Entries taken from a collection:
************

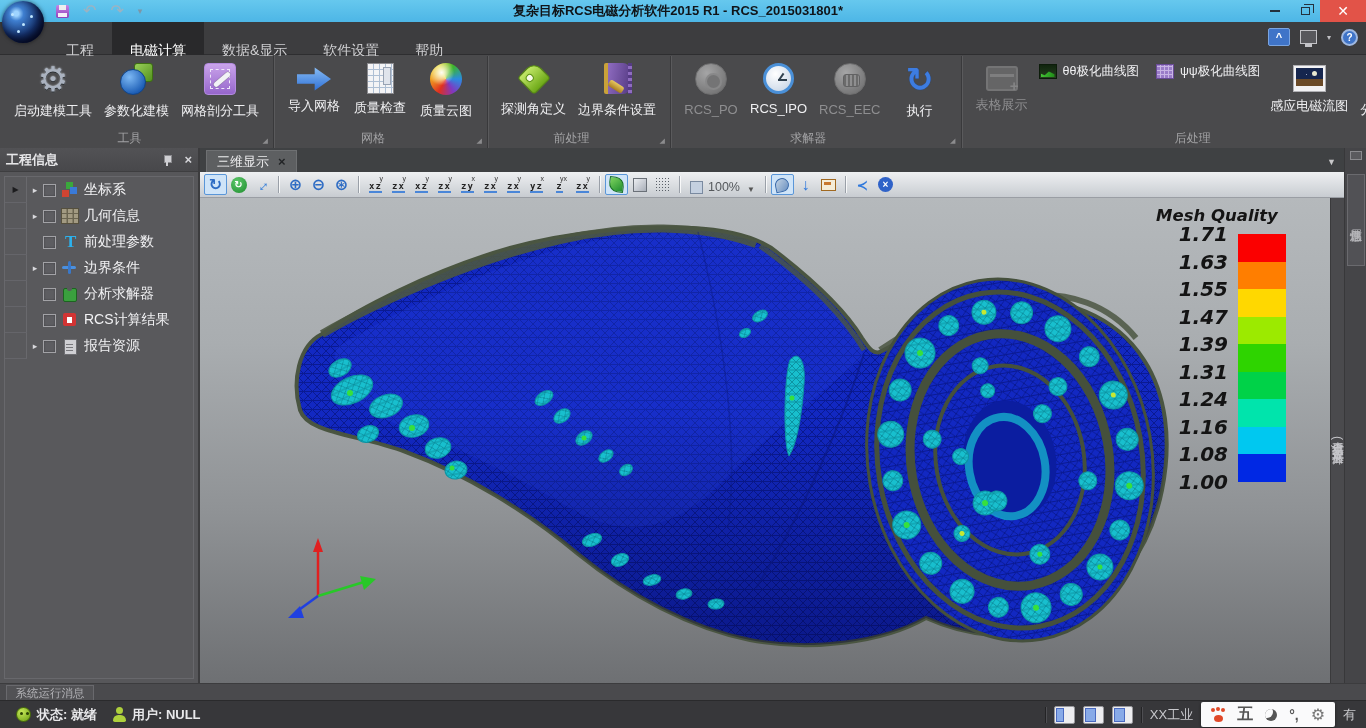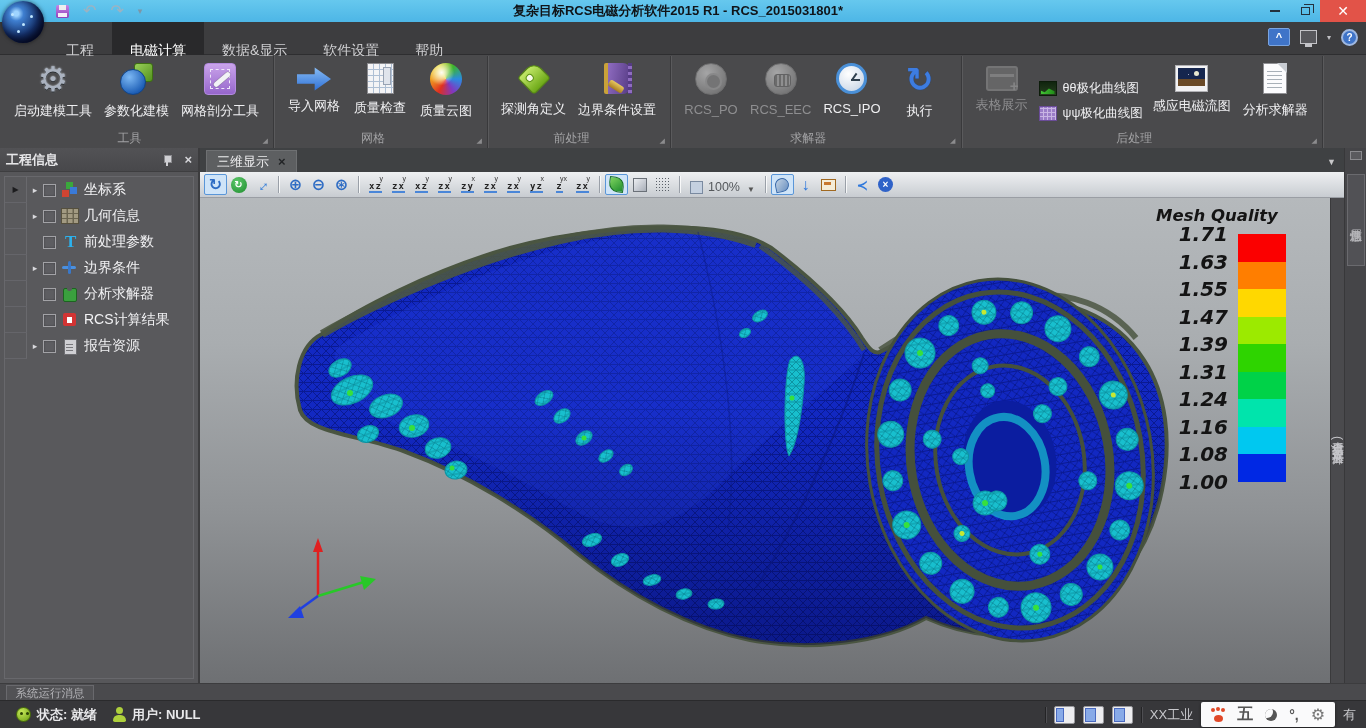"θθ极化曲线图" .rstack { flex-direction: column -> row; gap: 8px -> 17px; margin-top: 17px -> none }
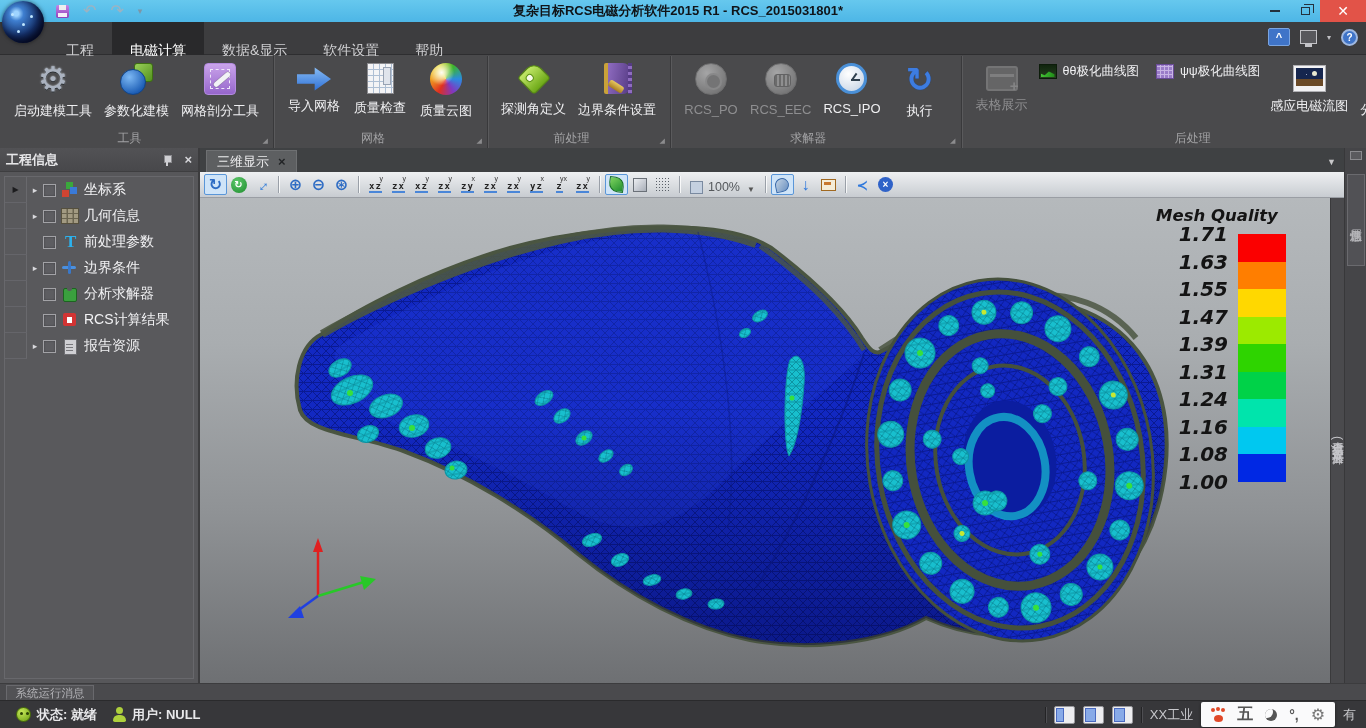"RCS_EEC" div.rbtn { order: before "RCS_IPO" -> after "RCS_IPO" }
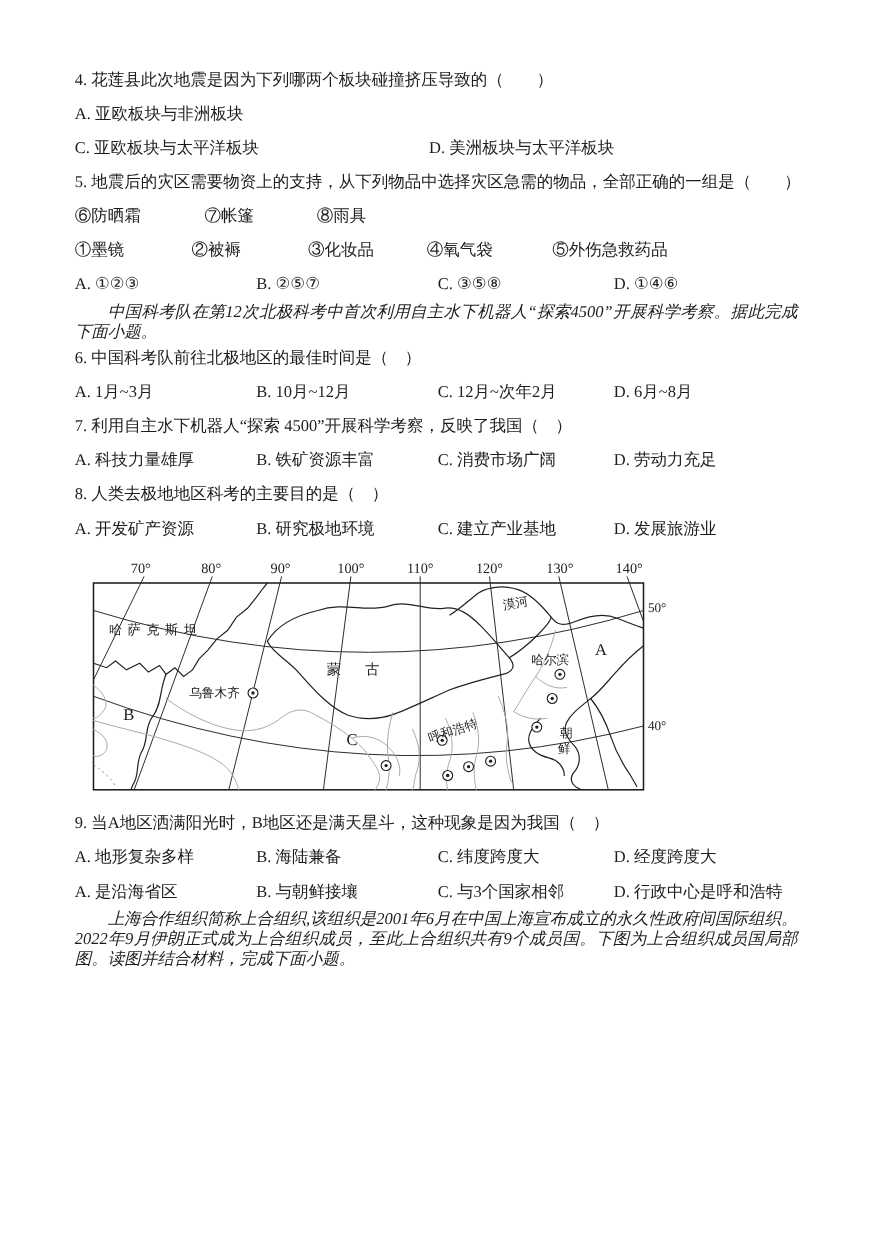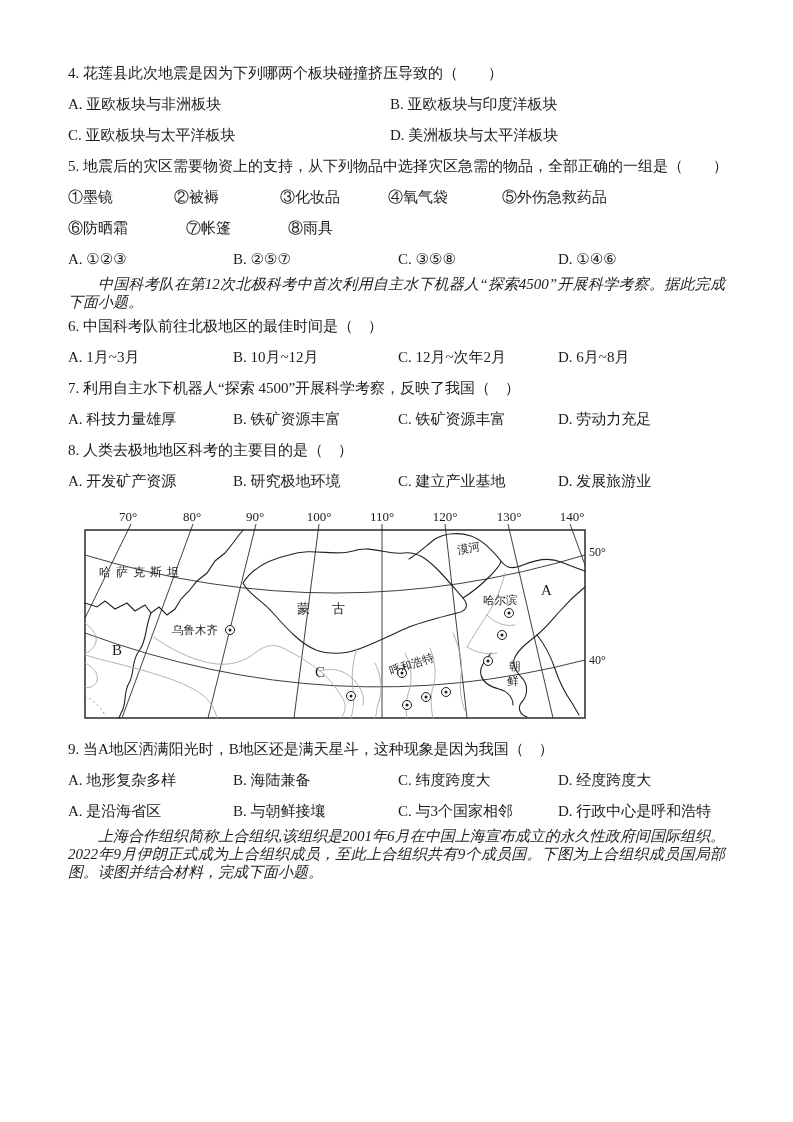"B. 亚欧板块与印度洋板块" span.opt { html: <span>B. 亚欧板块与印度洋板块</span> -> none }
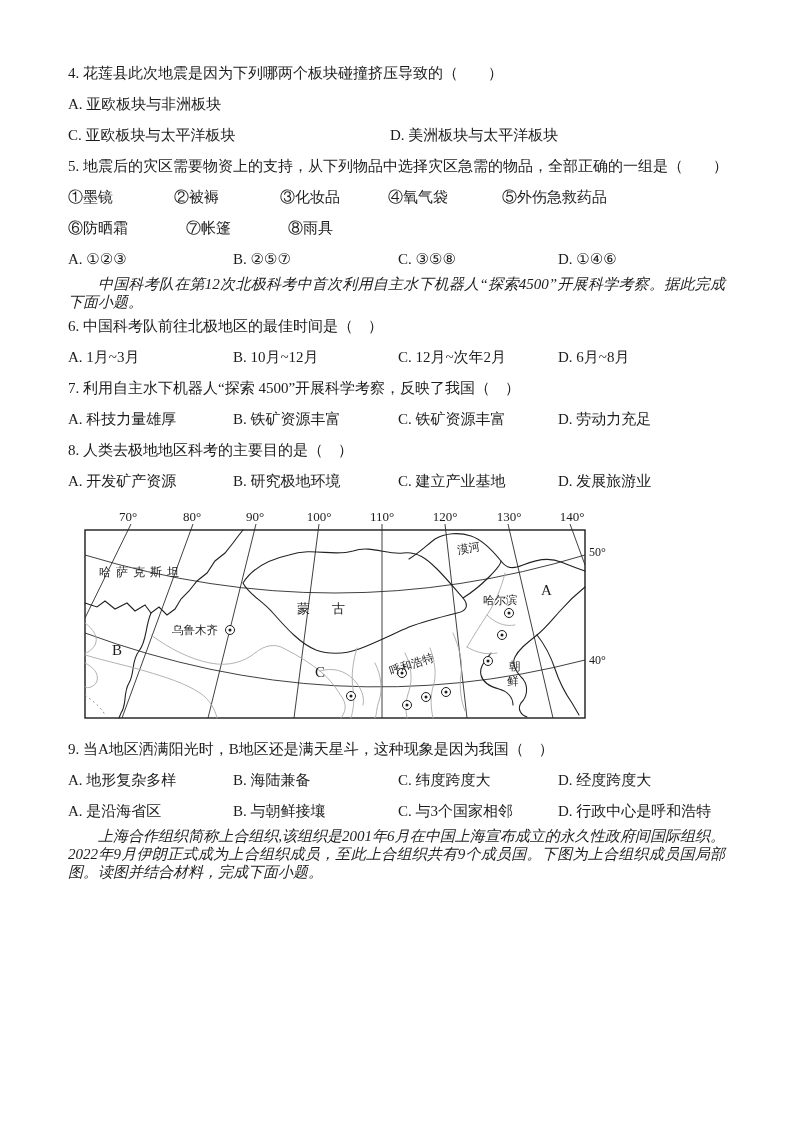"①墨镜" div.line { order: before "⑥防晒霜" -> after "⑥防晒霜" }
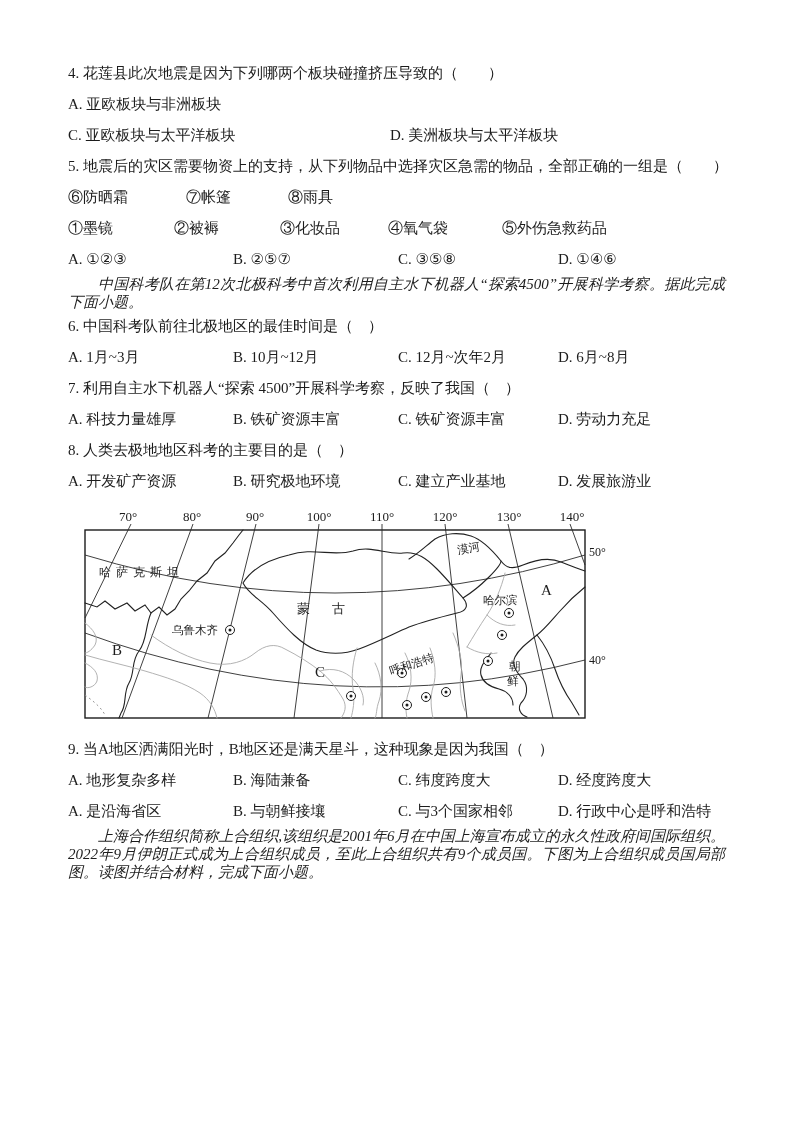"C. 铁矿资源丰富" span.opt { text: 铁矿资源丰富 -> 消费市场广阔 }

************

Leave out the pictures and return the rest of the records exactly.

» Solution for this problem:
"θθ极化曲线图" .rstack { flex-direction: column -> row; gap: 8px -> 17px; margin-top: 17px -> none }
"RCS_EEC" div.rbtn { order: before "RCS_IPO" -> after "RCS_IPO" }
"B. 亚欧板块与印度洋板块" span.opt { html: <span>B. 亚欧板块与印度洋板块</span> -> none }
"①墨镜" div.line { order: before "⑥防晒霜" -> after "⑥防晒霜" }
"C. 铁矿资源丰富" span.opt { text: 铁矿资源丰富 -> 消费市场广阔 }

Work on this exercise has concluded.